While raw disks provide performance gains over many traditional disk
formats they have several limitations that make their use difficult.
An example is that only one file may be placed in a raw disk
partition at one time, another is that raw disk partitions may
require special backup commands. Finally, raw devices can be easily
overwritten if the system administrator is not careful.
If you have tuned your application, I/O, and all applicable SGA
parameters and still cannot get the performance you want on UNIX or
NT, then consider using raw devices. Oracle is capable of reading
and writing directly to raw devices. This can increase Oracle
performance for disk I/O by over 50 percent and ensures that data
integrity is maintained. But when raw devices are used, Oracle
datafile names are restricted to a specified syntax. Another
limitation is that the entire raw partition has to be used for only
one file, which can lead to wasted disk space unless the areas are
carefully planned. This will require the Remote DBA to keep an accurate map
of which devices belong to which tablespaces, log files, and so on.
Another method is to turn off UNIX buffering. Whether the option of
removing UNIX buffering is open to you depends on the version of
UNIX you are using.
There are also limitations on types of backup that can be used. Many
third-party software packages that are designed for use with Oracle
support backup of RAW devices. If you don’t have one of these
packages, I suggest ensuring you have enough formatted (cooked) file
systems to support a “dd” to a cooked file system followed by a
normal backup.
There is some debate as to whether the reported up-to-50 percent
increase in speed of access is due to the RAW device usage, or a
good deal of it is an artifact of the conversion process from a
cooked to araw system. Generally, a system with bad performance has
other problems, such as chained rows and excessive table extents as
well as improper placement of indexes, tables, redo, and rollback.
The Remote DBA converts to raw by exporting, dropping the database, doing
the raw partitions, re-creating the database, and then importing.
Usually, files will be better placed due to lessons learned.

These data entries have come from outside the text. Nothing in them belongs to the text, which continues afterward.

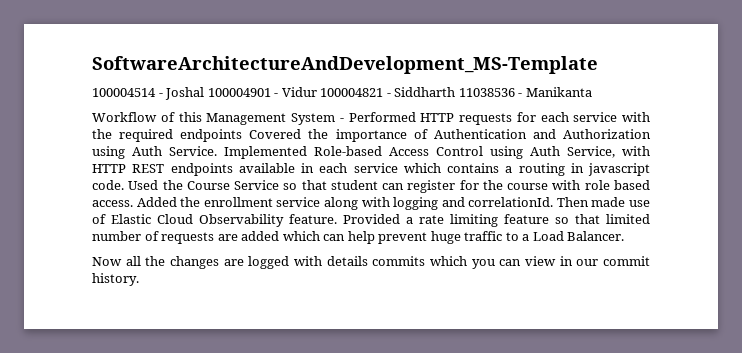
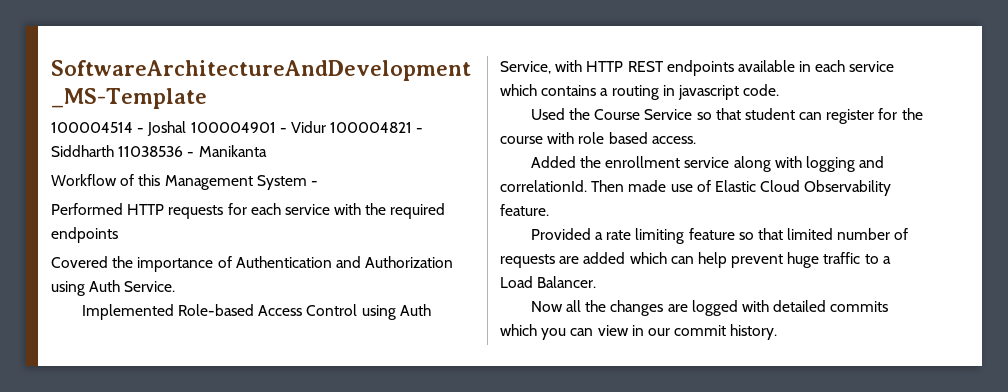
- Workflow of this Management System - Performed HTTP requests for each service with the required endpoints Covered the importance of Authentication and Authorization using Auth Service. Implemented Role-based Access Control using Auth Service, with HTTP REST endpoints available in each service which contains a routing in javascript code. Used the Course Service so that student can register for the course with role based access. Added the enrollment service along with logging and correlationId.
+ Workflow of this Management System -
+ Performed HTTP requests for each service with the required endpoints
+ Covered the importance of Authentication and Authorization using Auth Service.
+ Implemented Role-based Access Control using Auth Service, with HTTP REST endpoints available in each service which contains a routing in javascript code.
+ Used the Course Service so that student can register for the course with role based access.
+ Added the enrollment service along with logging and correlationId.
- Then made use of Elastic Cloud Observability feature. Provided a rate limiting feature so that limited number of requests are added which can help prevent huge traffic to a Load Balancer.
+ Then made use of Elastic Cloud Observability feature.
+ Provided a rate limiting feature so that limited number of requests are added which can help prevent huge traffic to a Load Balancer.
- Now all the changes are logged with details commits which you can view in our commit history.
+ Now all the changes are logged with detailed commits which you can view in our commit history.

The
chained rows and multiple table extents are eliminated by the
export/import; and another major performance problem, brown indexes
(the process by which excessive numbers of empty leaf nodes
resulting from UPDATE and DELETE operations cause index broadening),
is fixed by the import rebuild of the indexes. Voila! The system is
50 percent faster, and RAW gets the credit, when doing all of the
above to the database on a cooked file system would have given the
same improvements.
If you want to use a shared instance (Oracle’s Parallel Server or
Real Application Clusters option), you must use raw devices on UNIX
since there are no UNIX file systems that support the proper sharing
of disks in other than a raw state.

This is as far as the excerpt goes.